In memoriam de la invisible, por Isaac David Cremades Cano

 



En un onírico vaivén, nerviosísima memoria de terremotos la mecía. Volvía sin cesar a considerar ese jadeo depravado, senil lustroso secreto. Lastre ensordecido por más pastillas y de mayor efecto. 


En su interior, comenzaron a surgir espejismos, sentía gangrenadas las heridas, aberradas las entrañas, sin embargo, en esencia domada sin vértigo al abismo desbocaba. 

Enjaulada con fiera y domador en patética simbiosis castigada, magullada, sentía las garras y el látigo. 


Ni imágenes infantilmente estranguladas por su memoria, mutados abusos en destructor triángulo, ni trazos exasperados que rompieron las cadenas, ni parricidas trombos, ni siquiera las endorfinas sintéticas carcomían ya las virutas estriadas del circo de su existencia. 


Mientras tanto, avanzaba con agripada depresión, cojeada partida frente al camino de la libertad.

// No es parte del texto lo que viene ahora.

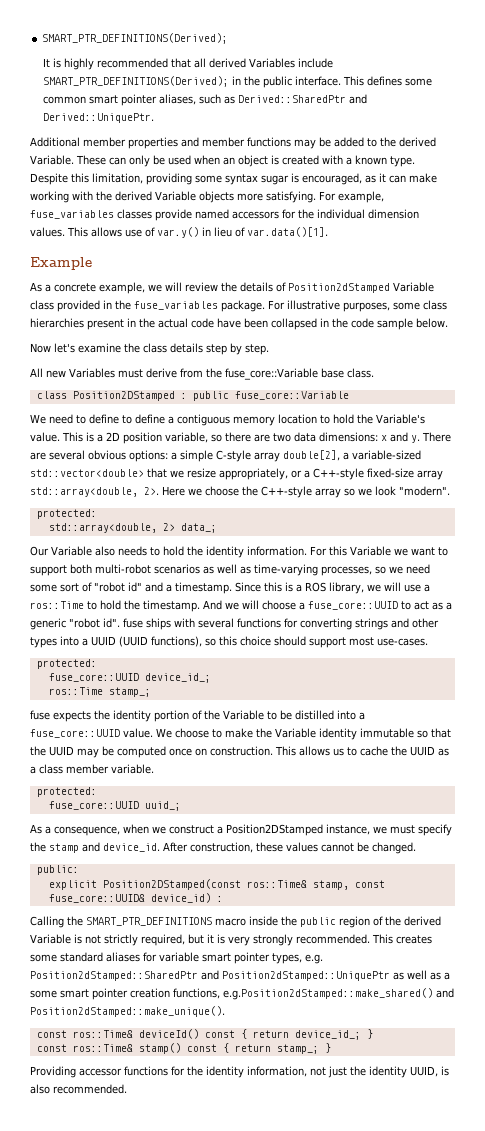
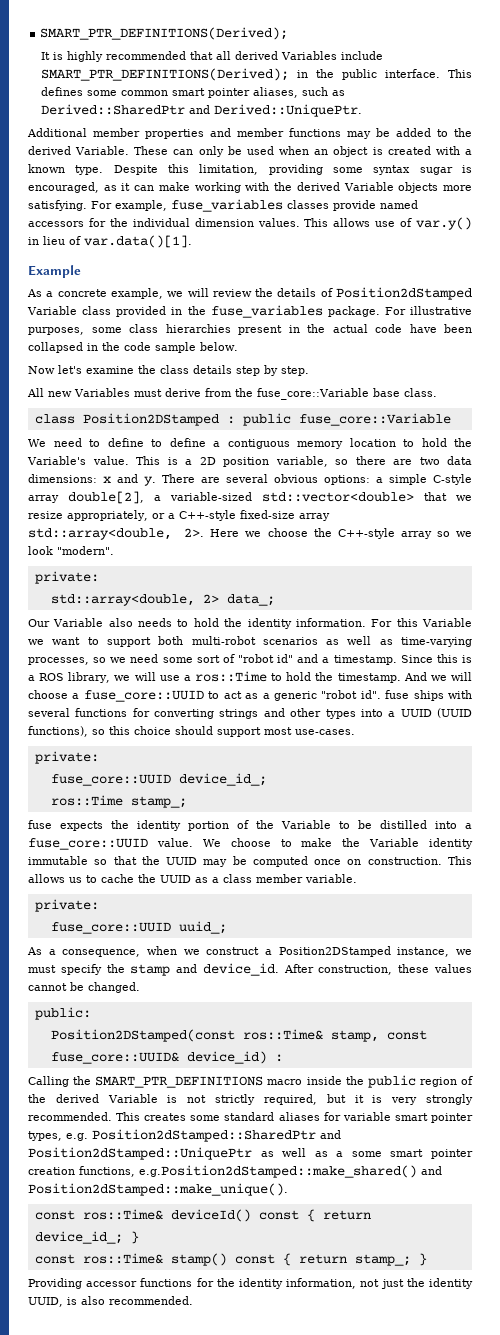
[36,509,97,519] protected: -> [34,571,99,584] private:
[36,659,97,669] protected: -> [34,751,99,764] private:
[36,787,97,797] protected: -> [34,899,99,912] private:
[48,880,97,890] explicit -> (91, 1013) none

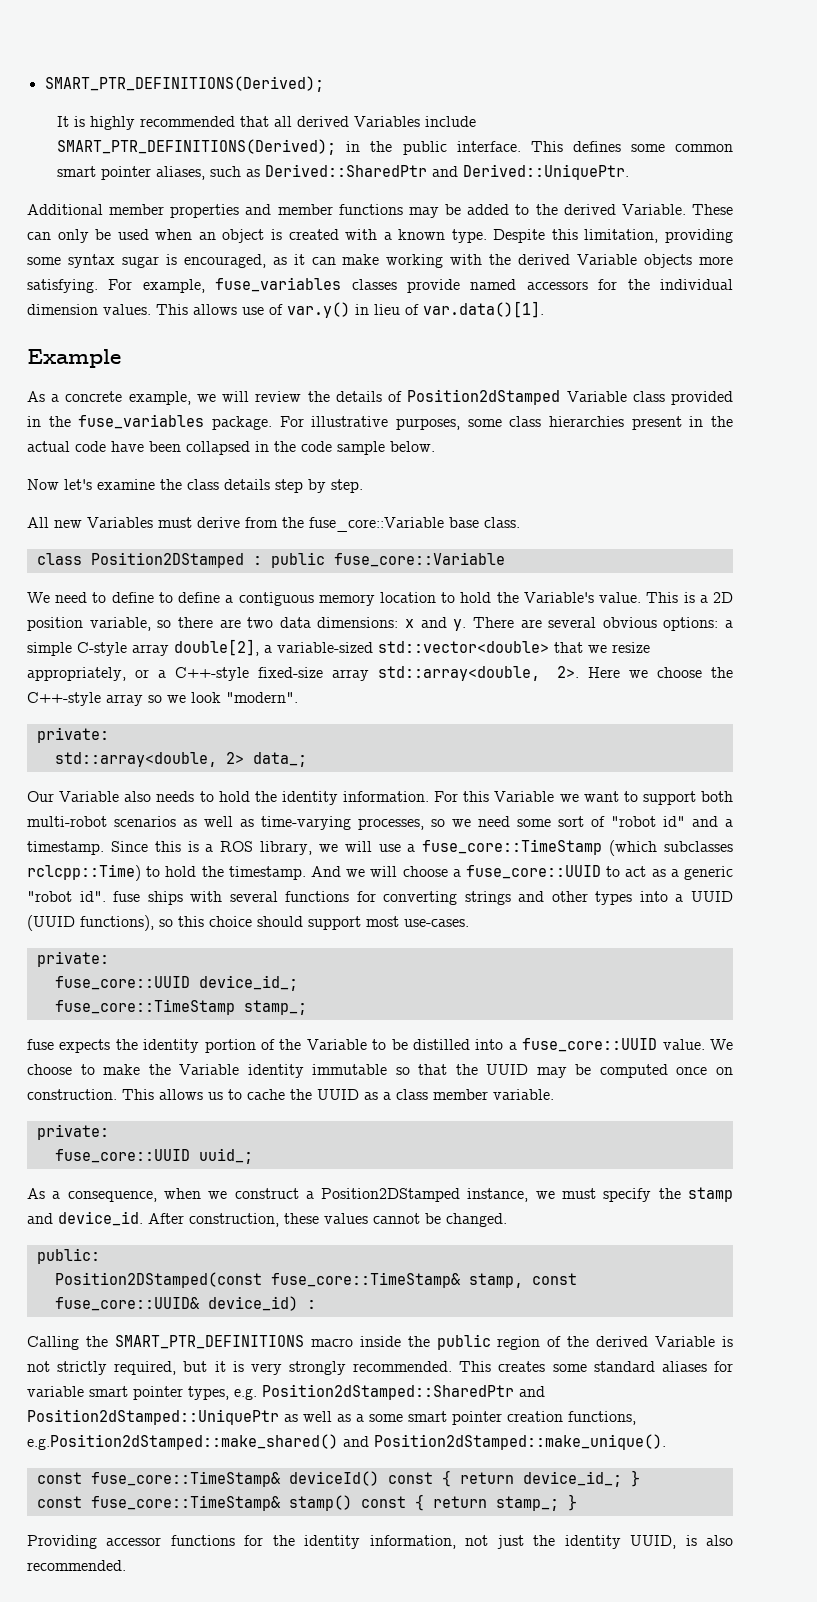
[194,671,267,682] ros::Time -> [422,839,733,856] [27,864,141,881] fuse_core::TimeStamp (which subclasses rclcpp::Time)
[50,795,123,806] ros::Time -> [54,999,235,1015] fuse_core::TimeStamp
[242,1029,323,1040] ros::Time& -> [270,1272,461,1288] fuse_core::TimeStamp&
[82,1209,163,1220] ros::Time& -> [90,1471,281,1487] fuse_core::TimeStamp&
[82,1253,163,1264] ros::Time& -> [90,1495,281,1511] fuse_core::TimeStamp&

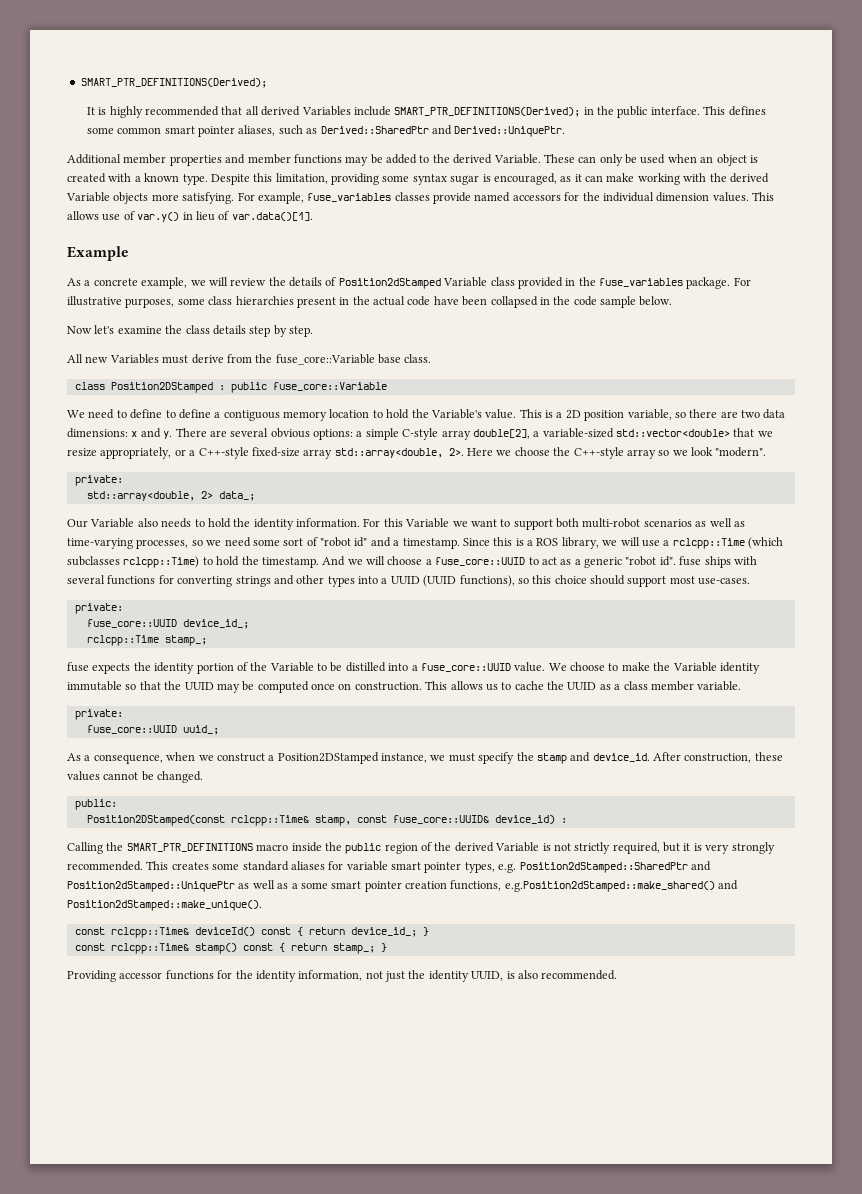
[422,839,603,855] fuse_core::TimeStamp -> [672,538,745,549] rclcpp::Time
[54,999,235,1015] fuse_core::TimeStamp -> [86,635,159,646] rclcpp::Time
[270,1272,461,1288] fuse_core::TimeStamp& -> [230,815,309,826] rclcpp::Time&
[90,1471,281,1487] fuse_core::TimeStamp& -> [110,927,189,938] rclcpp::Time&
[90,1495,281,1511] fuse_core::TimeStamp& -> [110,943,189,954] rclcpp::Time&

Pero, en este periplo, encontró escombros por correo, amarillentos dramas, confinamiento y esperanza, madre y suerte verdosas. 


Y ya agotada, resonaba fuertemente en su interior: 

– Me siento mujer invisible. ¿Y no tengo más que contar, gigantismo de vida y libertad? 


Madre, en impotente perplejidad, bajo un mismo techo deformado quedas. 


Padre inmune, suficientes son mis días vacíos sin nítido abrazo…



Colañas disecadas de luna pareada aplastan lípidos, 

mi último aliento 

entre 

mares de quietud y nubes de lentejas.